Hacker News new | ask | show | jobs
by maxilevi 152 days ago
LLMs are just really good search. Ask it to create something and it's searching within the pretrained weights. Ask it to find something and it's semantically searching within your codebase. Ask it to modify something and it will do both. Once you understand its just search, you can get really good results.
8 comments

I agree somewhat, but more when it comes to its use of logic - it only gleans logic from human language which as we know is a fucking mess.

I've commented before on my belief that the majority of human activity is derivative. If you ask someone to think of a new kind of animal, alien or random object they will always base it off things that they have seen before. Truly original thoughts and things in this world are an absolute rarity and the majority of supposed original thought riffs on what we see others make, and those people look to nature and the natural world for inspiration.

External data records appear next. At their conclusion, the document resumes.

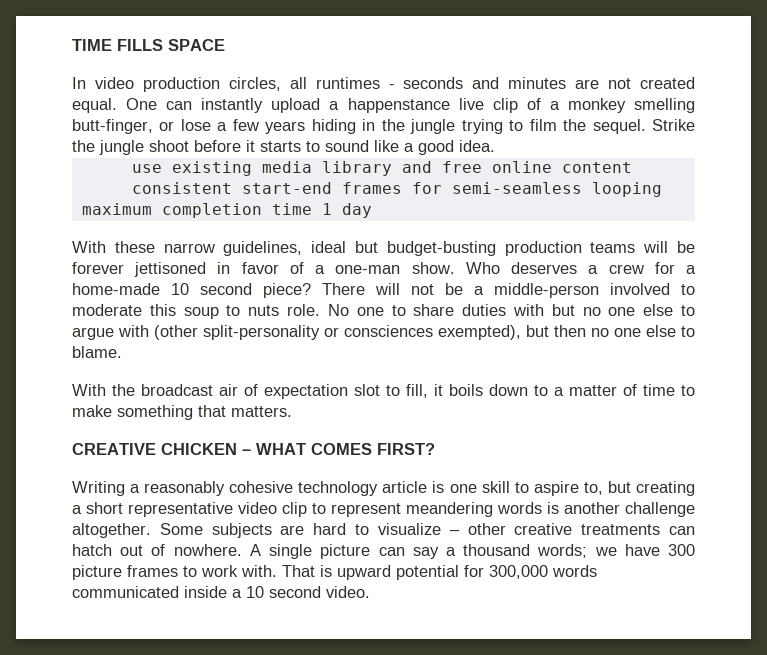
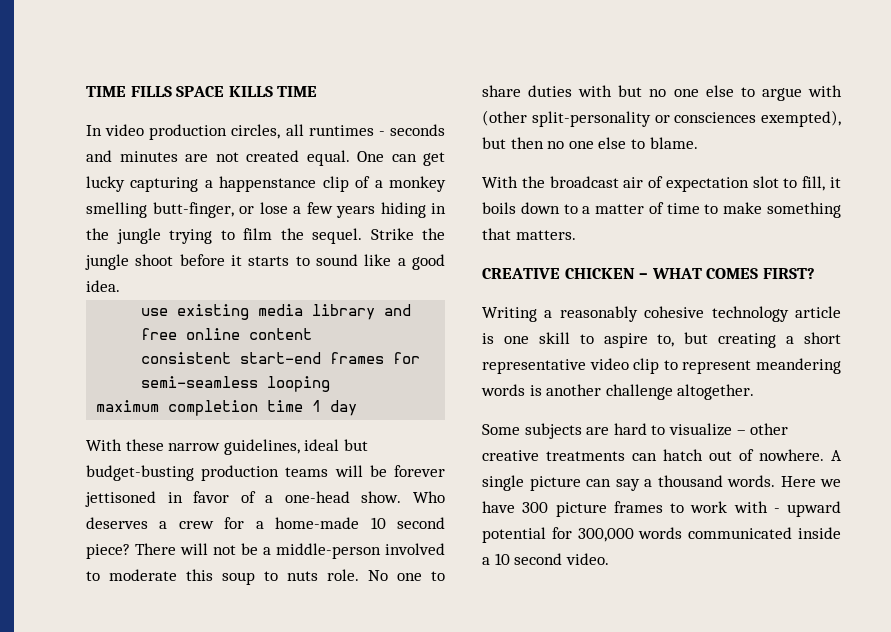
(225, 45) none -> [228,86,318,97] KILLS TIME
[201,98,321,113] instantly upload -> [423,152,445,166] [86,176,199,192] get lucky capturing
[458,98,484,110] live -> (317, 184) none
[335,265,401,274] one-man -> [284,491,350,503] one-head
(151, 530) none -> (755, 392) //
[537,544,588,558] words; -> [727,475,816,487] words. Here
[241,565,332,577] with. That is -> [733,501,780,513] with -

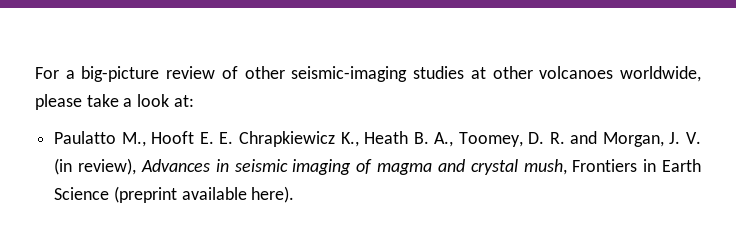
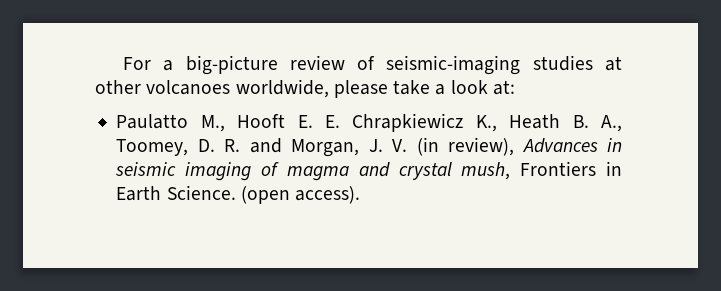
[244,66,285,79] other -> (376, 63) none
[54,186,295,203] Science (preprint available here). -> [166,185,361,204] Science. (open access).

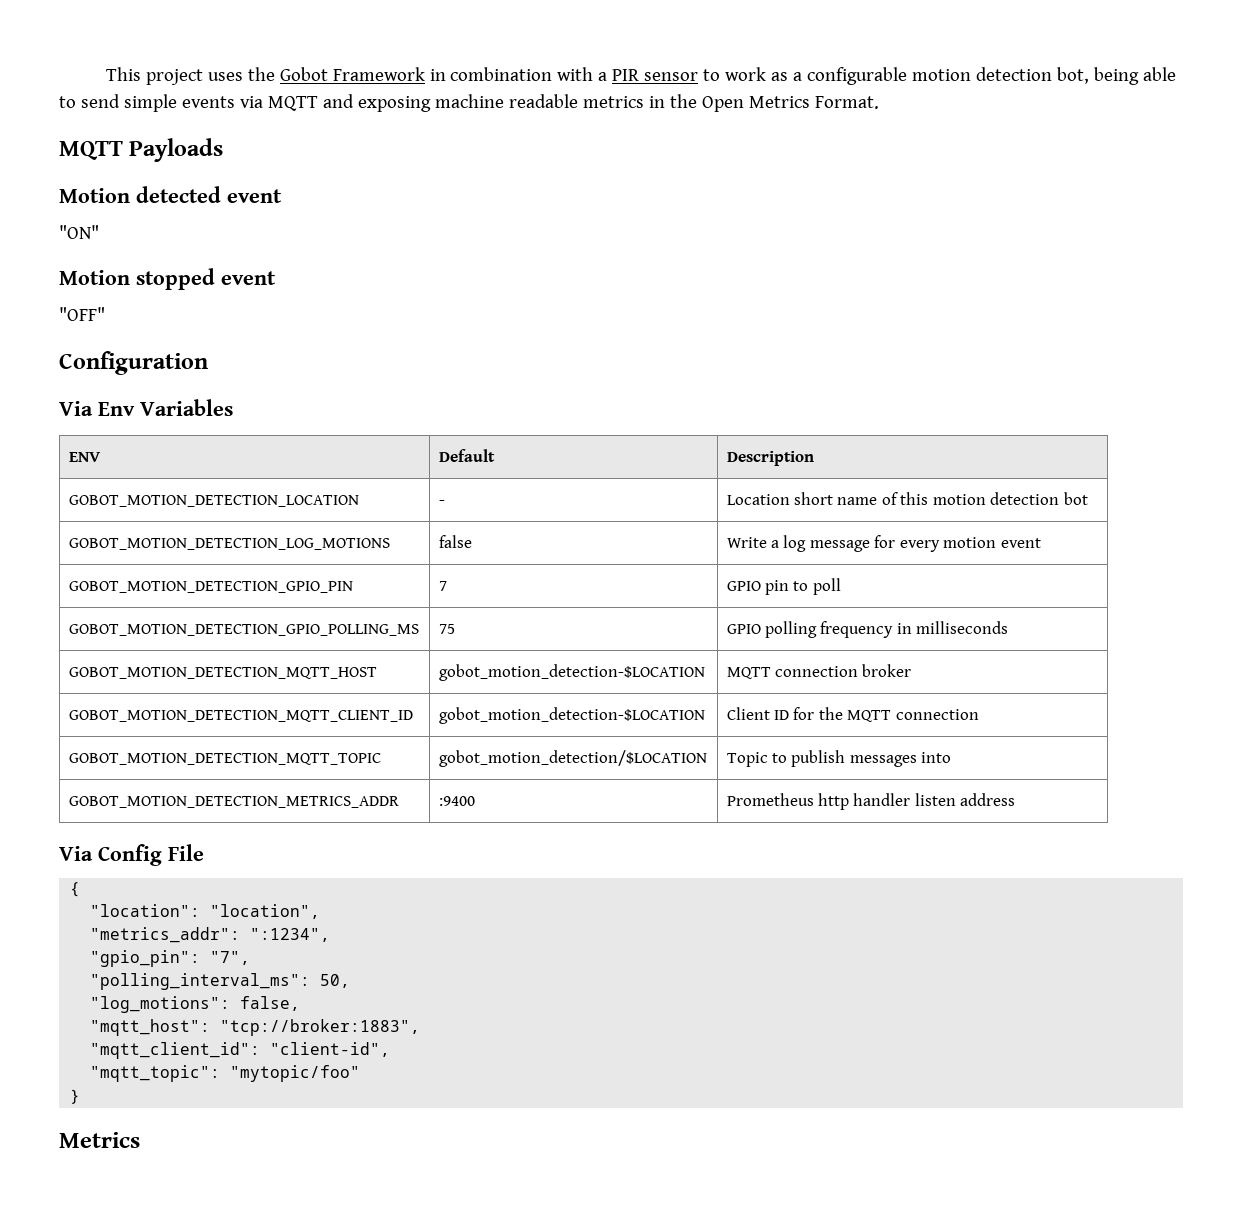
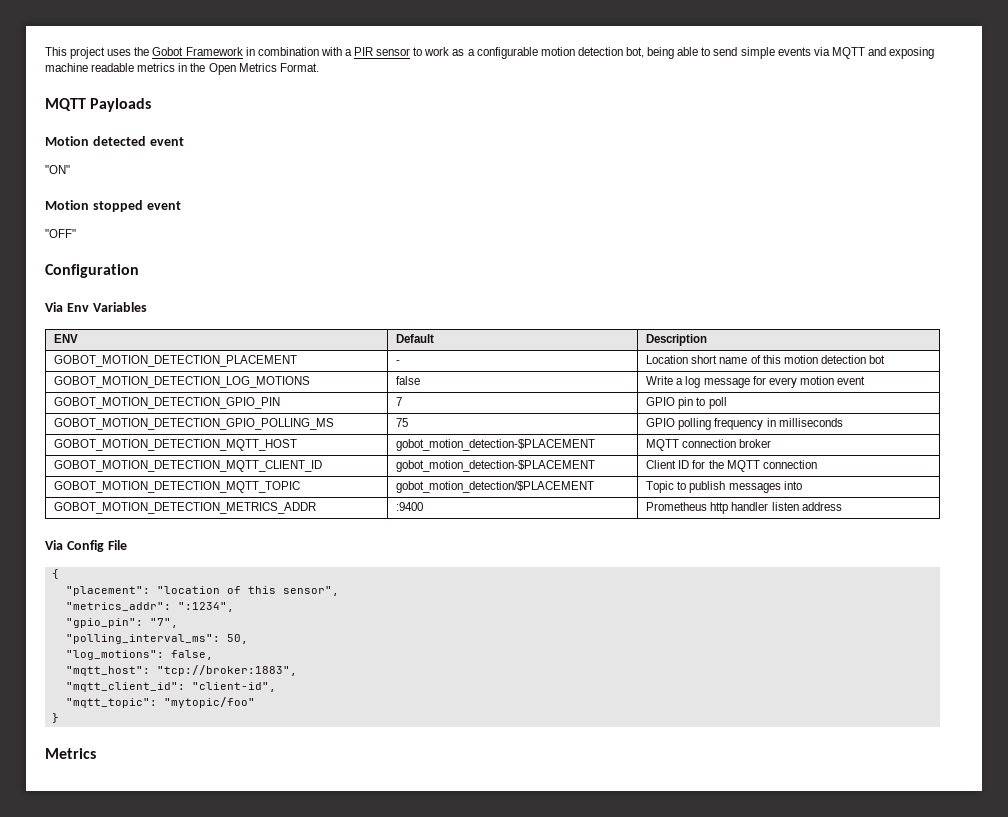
[68,495,359,507] GOBOT_MOTION_DETECTION_LOCATION -> [54,355,298,367] GOBOT_MOTION_DETECTION_PLACEMENT
[438,664,705,681] gobot_motion_detection-$LOCATION -> [396,439,596,451] gobot_motion_detection-$PLACEMENT
[438,707,705,724] gobot_motion_detection-$LOCATION -> [396,460,596,472] gobot_motion_detection-$PLACEMENT
[438,750,707,767] gobot_motion_detection/$LOCATION -> [396,481,595,493] gobot_motion_detection/$PLACEMENT
[90,904,321,919] "location": "location", -> [65,586,339,596] "placement": "location of this sensor",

We're very good at taking thing a and thing b and slapping them together and announcing we've made something new. Someone please reply with a wholly original concept. I had the same issue recently when trying to build a magic based physics system for a game I was thinking of prototyping.

  it only gleans logic from human language
This isn’t really true, at least how I interpret the statement, little if any of the “logic” or appearance of such is learned from language. It’s trained in with reinforcement learning as pattern recognition.

Point being it’s deliberate training, not just some emergent property of language modeling. Not sure if the above post meant this, but it does seem a common misconception.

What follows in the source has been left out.